Over the past two years, much of the industry’s attention has focused on foundation models and consumer-facing AI assistants. But businesses are now searching for practical ways to integrate AI into everyday operations at scale.
That shift is increasing demand for platforms that can coordinate AI systems across entire organisations while maintaining governance, security, and operational control.
Investors believe Dust is building infrastructure for that next phase of enterprise AI adoption.
“We're in the early innings of a massive shift in how organisations use AI,” said Konstantine Buhler, Partner at Sequoia Capital.
“Most enterprise AI today is single-player: one person, one prompt, no compounding. Dust is building the multiplayer system, where agents and humans share context and work together across the entire company.”

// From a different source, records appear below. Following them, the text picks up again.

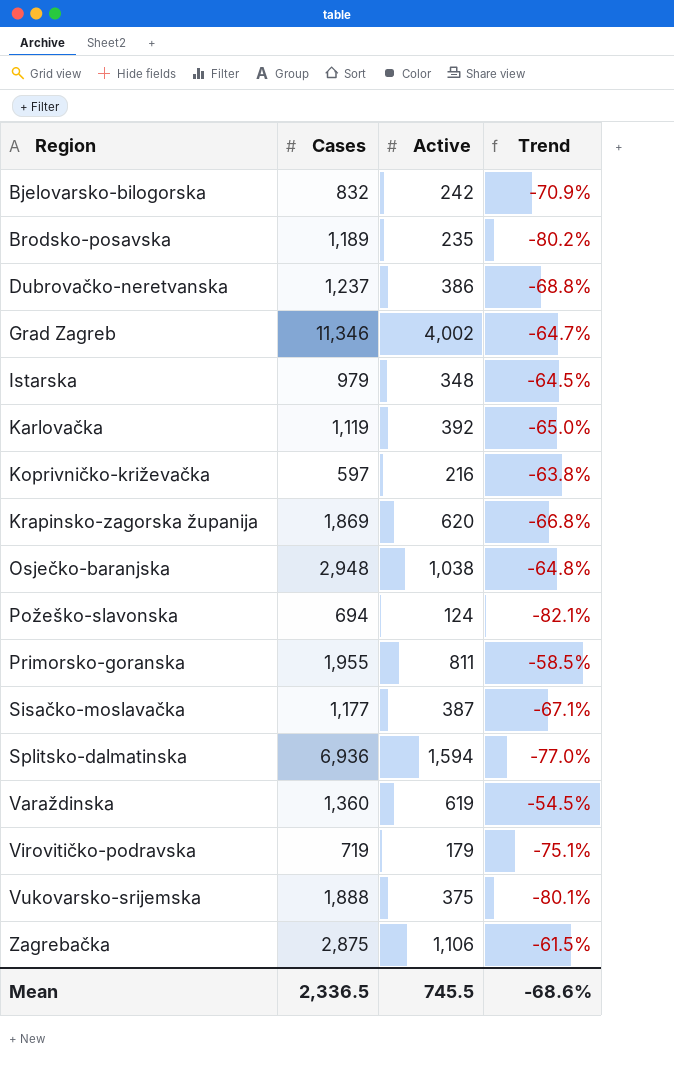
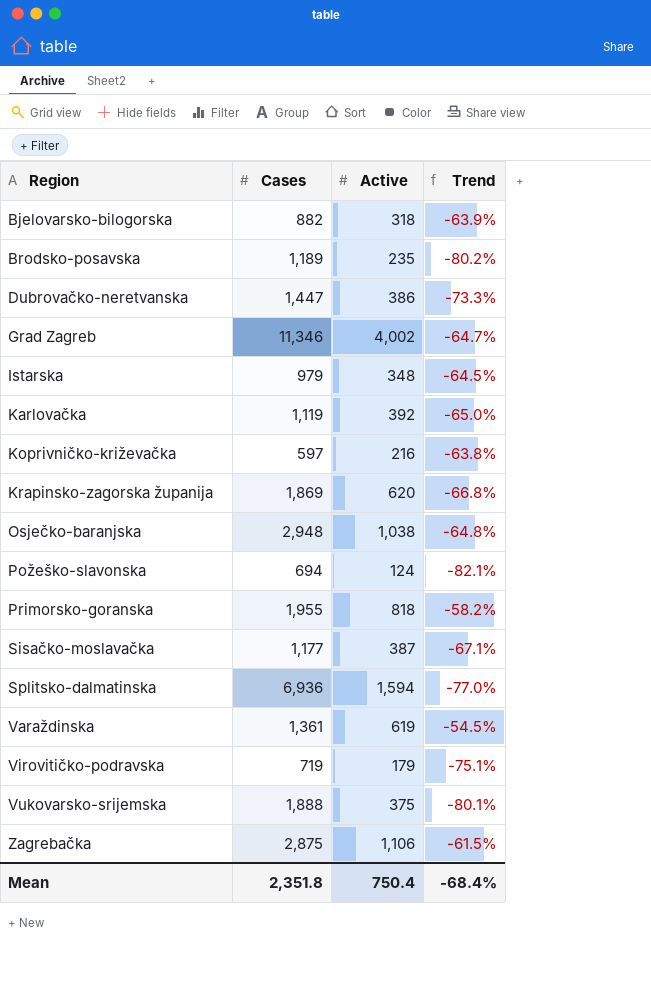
Bjelovarsko-bilogorska | Cases: 832 -> 882
Bjelovarsko-bilogorska | Active: 242 -> 318
Bjelovarsko-bilogorska | Trend: -70.9% -> -63.9%
Dubrovačko-neretvanska | Cases: 1,237 -> 1,447
Dubrovačko-neretvanska | Trend: -68.8% -> -73.3%
Primorsko-goranska | Active: 811 -> 818
Primorsko-goranska | Trend: -58.5% -> -58.2%
Varaždinska | Cases: 1,360 -> 1,361
Mean | Cases: 2,336.5 -> 2,351.8
Mean | Active: 745.5 -> 750.4
Mean | Trend: -68.6% -> -68.4%

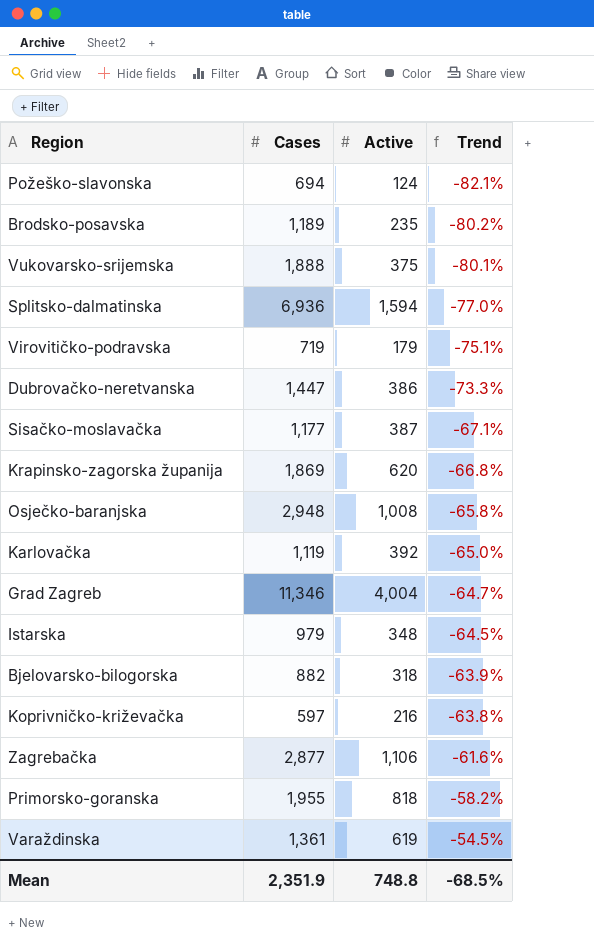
row order: Region ascending -> Trend ascending
Osječko-baranjska | Active: 1,038 -> 1,008
Osječko-baranjska | Trend: -64.8% -> -65.8%
Grad Zagreb | Active: 4,002 -> 4,004
Zagrebačka | Cases: 2,875 -> 2,877
Zagrebačka | Trend: -61.5% -> -61.6%
Mean | Cases: 2,351.8 -> 2,351.9
Mean | Active: 750.4 -> 748.8
Mean | Trend: -68.4% -> -68.5%

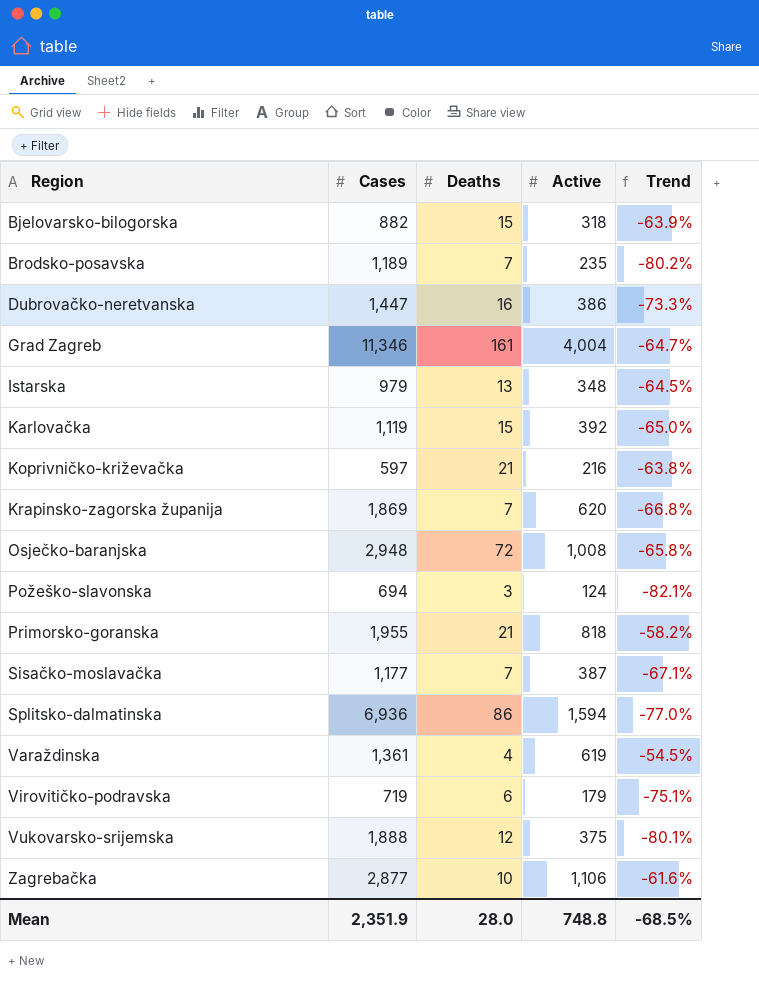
row order: Trend ascending -> Region ascending
column Deaths | position: none -> 3

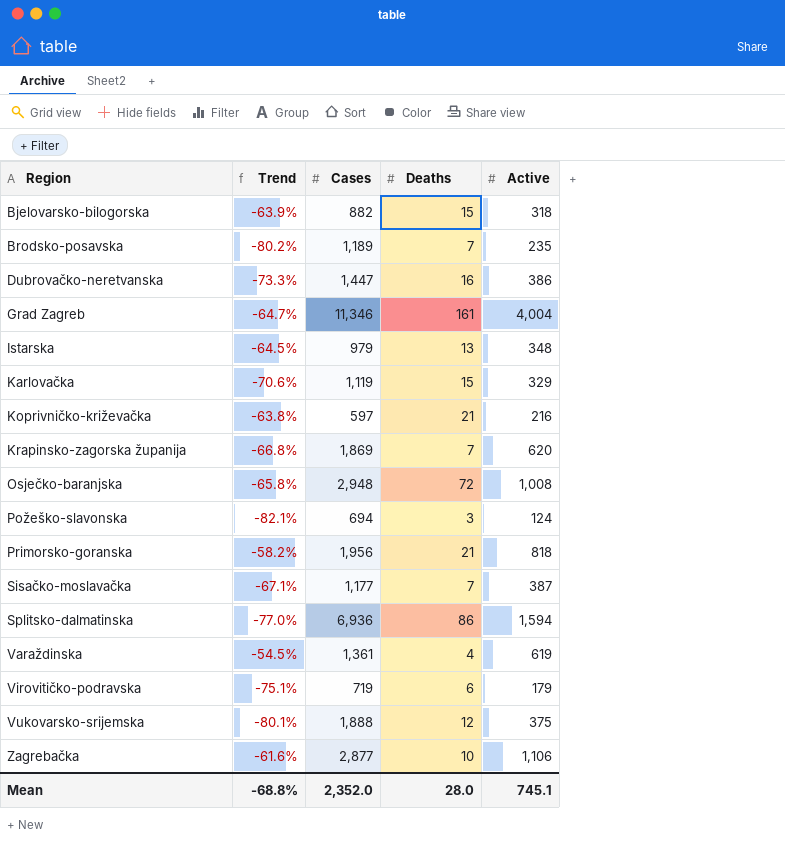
column Trend | position: 5 -> 2
Karlovačka | Trend: -65.0% -> -70.6%
Karlovačka | Active: 392 -> 329
Primorsko-goranska | Cases: 1,955 -> 1,956
Mean | Trend: -68.5% -> -68.8%
Mean | Cases: 2,351.9 -> 2,352.0
Mean | Active: 748.8 -> 745.1

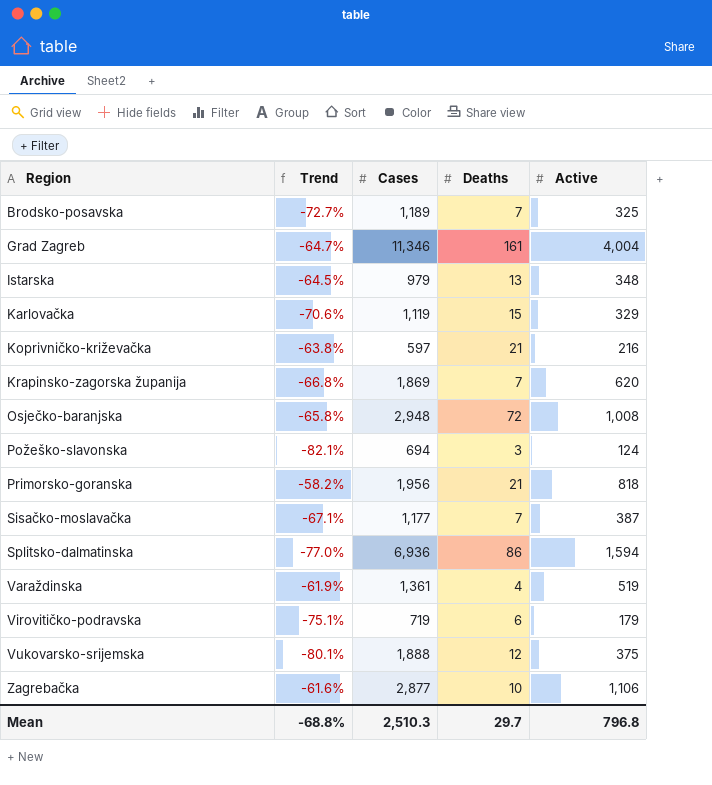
row Bjelovarsko-bilogorska: -63.9% | 882 | 15 | 318 -> none
row Dubrovačko-neretvanska: -73.3% | 1,447 | 16 | 386 -> none
Brodsko-posavska | Trend: -80.2% -> -72.7%
Brodsko-posavska | Active: 235 -> 325
Varaždinska | Trend: -54.5% -> -61.9%
Varaždinska | Active: 619 -> 519
Mean | Cases: 2,352.0 -> 2,510.3
Mean | Deaths: 28.0 -> 29.7
Mean | Active: 745.1 -> 796.8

The company plans to use the new funding to improve self-learning AI agents, expand human-agent collaboration systems, and strengthen governance and orchestration capabilities for enterprise-scale deployments.
The Bigger Picture for Enterprise AI
The next generation of workplace AI may not be defined by standalone chatbots or isolated productivity tools.
Instead, the industry is moving toward collaborative AI systems capable of coordinating work across teams, departments, and entire organisations.
That evolution introduces new technical and operational challenges around trust, governance, infrastructure, and collaboration between humans and machines.
Dust is betting that enterprises will increasingly require AI operating systems rather than individual assistants.
If that vision proves correct, collaborative AI platforms could become one of the most important layers in the future enterprise software stack.
FAQs
What is Dust?
Dust is an enterprise AI startup building a platform that allows companies to deploy, manage, and govern collaborative AI agents across teams and workflows.
How much funding did Dust raise?
Dust raised $40 million in a Series B funding round led by Sequoia Capital and Abstract Ventures.
What does “multiplayer AI” mean?
Multiplayer AI refers to systems where humans and AI agents collaborate using shared company knowledge, workflows, projects, and tools instead of isolated chatbot interactions.
Who founded Dust?
Dust was founded by Gabriel Hubert and Stanislas Polu, former founders of TOTEMS, which was acquired by Stripe in 2014.
How many organisations use Dust?
Dust says its platform is used by more than 3,000 organisations, with over 300,000 AI agents deployed across customers.